Problem requirements ->
Scan the entries below for the word "none". Copy out every line in which it occurs.

Excerpted records ->
-- Opening Marker --

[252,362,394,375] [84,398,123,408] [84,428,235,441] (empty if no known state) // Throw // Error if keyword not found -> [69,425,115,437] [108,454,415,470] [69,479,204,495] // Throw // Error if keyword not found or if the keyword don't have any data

-- Closing Marker --
-- Opening Marker --

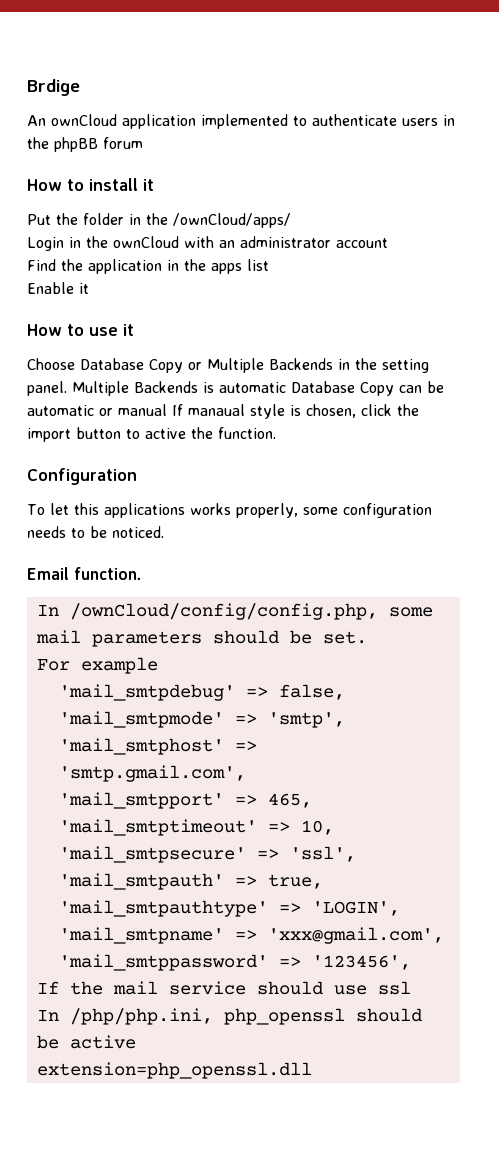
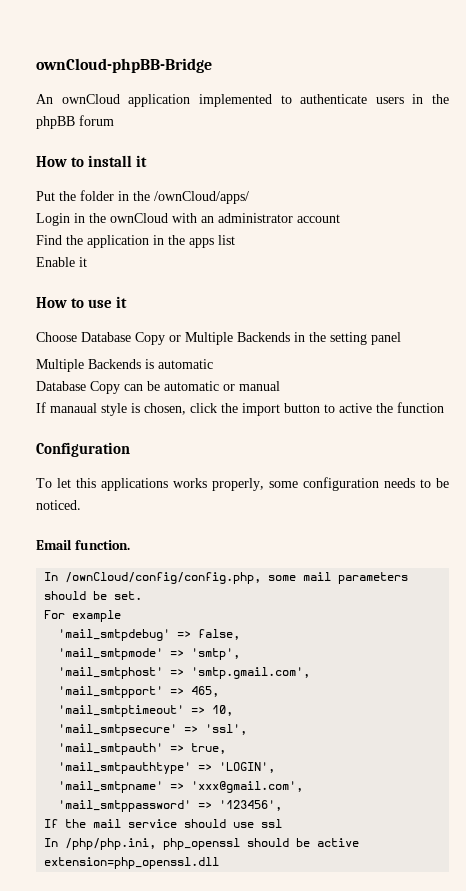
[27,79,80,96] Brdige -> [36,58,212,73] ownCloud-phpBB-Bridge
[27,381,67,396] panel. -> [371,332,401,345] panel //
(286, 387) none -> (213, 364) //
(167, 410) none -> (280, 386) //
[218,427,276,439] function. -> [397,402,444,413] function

-- Closing Marker --

Result of this exercise ->
(286, 387) none -> (213, 364) //
(167, 410) none -> (280, 386) //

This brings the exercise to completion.